People say that it takes a village to raise a child, I say, it take a Deaf Club to raise a CODA.  I grew up the hearing child of Deaf parents.  When I was born, the Deaf community rejoiced, the neighbors speculated and the extended families worried.  “Don’t teach her sign language or else she’ll never learn how to talk”, my Aunt Jane warned again and again.  But Mommy and Daddy trusted their instincts and the first sign I learned was milk; my 2 fists rubbing up and down on each other as if milking a cow.  Mommy still boasts, “Nobody thinks that Deaf can raise a hearing child.  But my daughter could and sign and understand perfectly when she was nine months old.  You that know that hearing children don’t talk until they’re two years old.  You tell me.”

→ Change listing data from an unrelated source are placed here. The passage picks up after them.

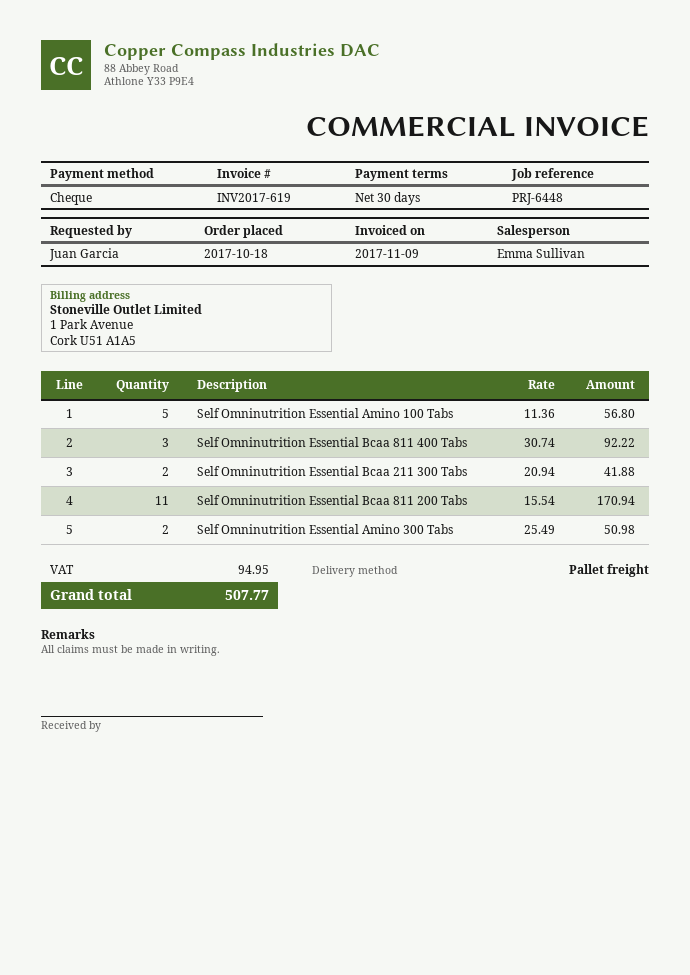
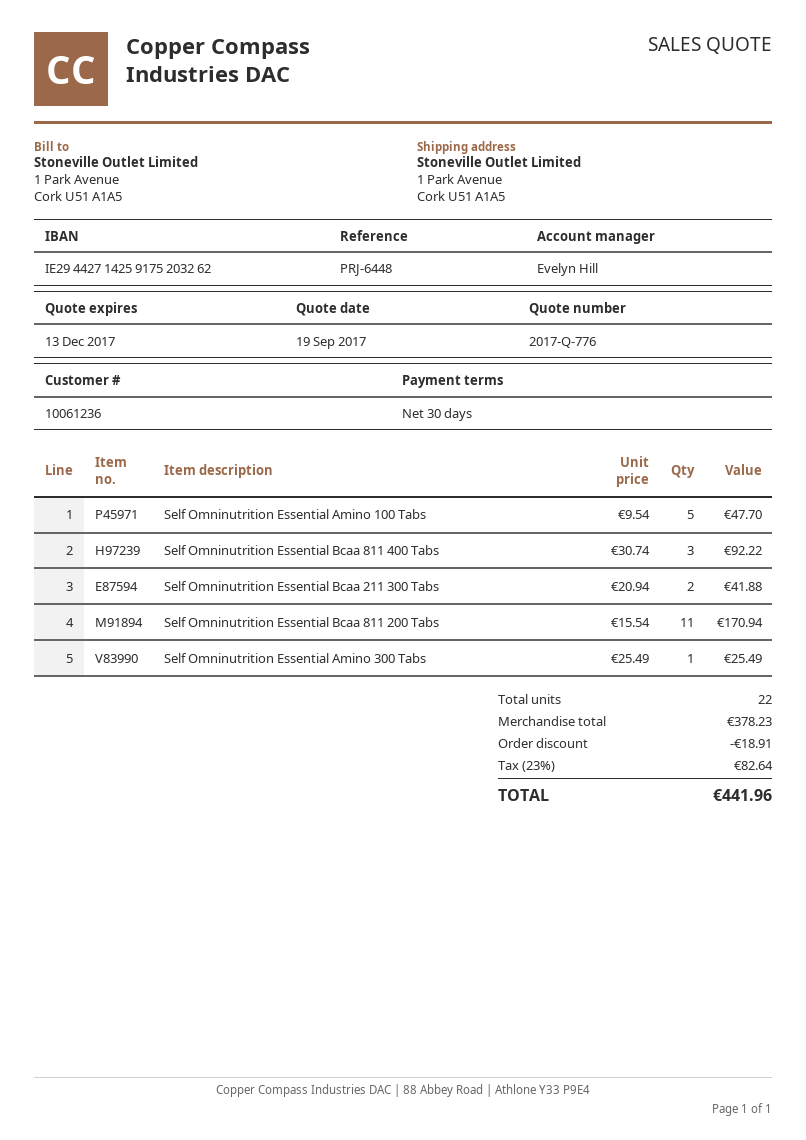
sales rep: Emma Sullivan -> Evelyn Hill
Self Omninutrition Essential Amino 100 Tabs: 5 x 11.36 = 56.80 -> 5 x 9.54 = 47.70
Self Omninutrition Essential Amino 300 Tabs: 2 x 25.49 = 50.98 -> 1 x 25.49 = 25.49
discount: none -> 18.91
tax: 94.95 -> 82.64
total: 507.77 -> 441.96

The New Jersey Silent Club was an old storefront with N.J.S.C. carefully painted on the picture window in gold and black letters.  When my parents and their friends pushed open the heavy, wooden doors they were no longer the “Deaf one”.  They became Samuel the machinist, Lucy the flirt, Joan the mother of five, Bob the drinker or Flo the club accountant.  Deaf club was where Mommy fell in love with Daddy, where Daddy played penny poker most every Friday night, where we celebrated our holidays, watched subtitled movies on a giant sheet tacked to the wall and where I could go to the bar and get a cherry coke for free because I had a tab.  It was our union hall, our classroom, our corner tavern.   It was the heart and the soul of the Deaf community where I was petted and spoiled by people who didn’t think of themselves as disabled or broken.  They believed that they were just another culture with a different language.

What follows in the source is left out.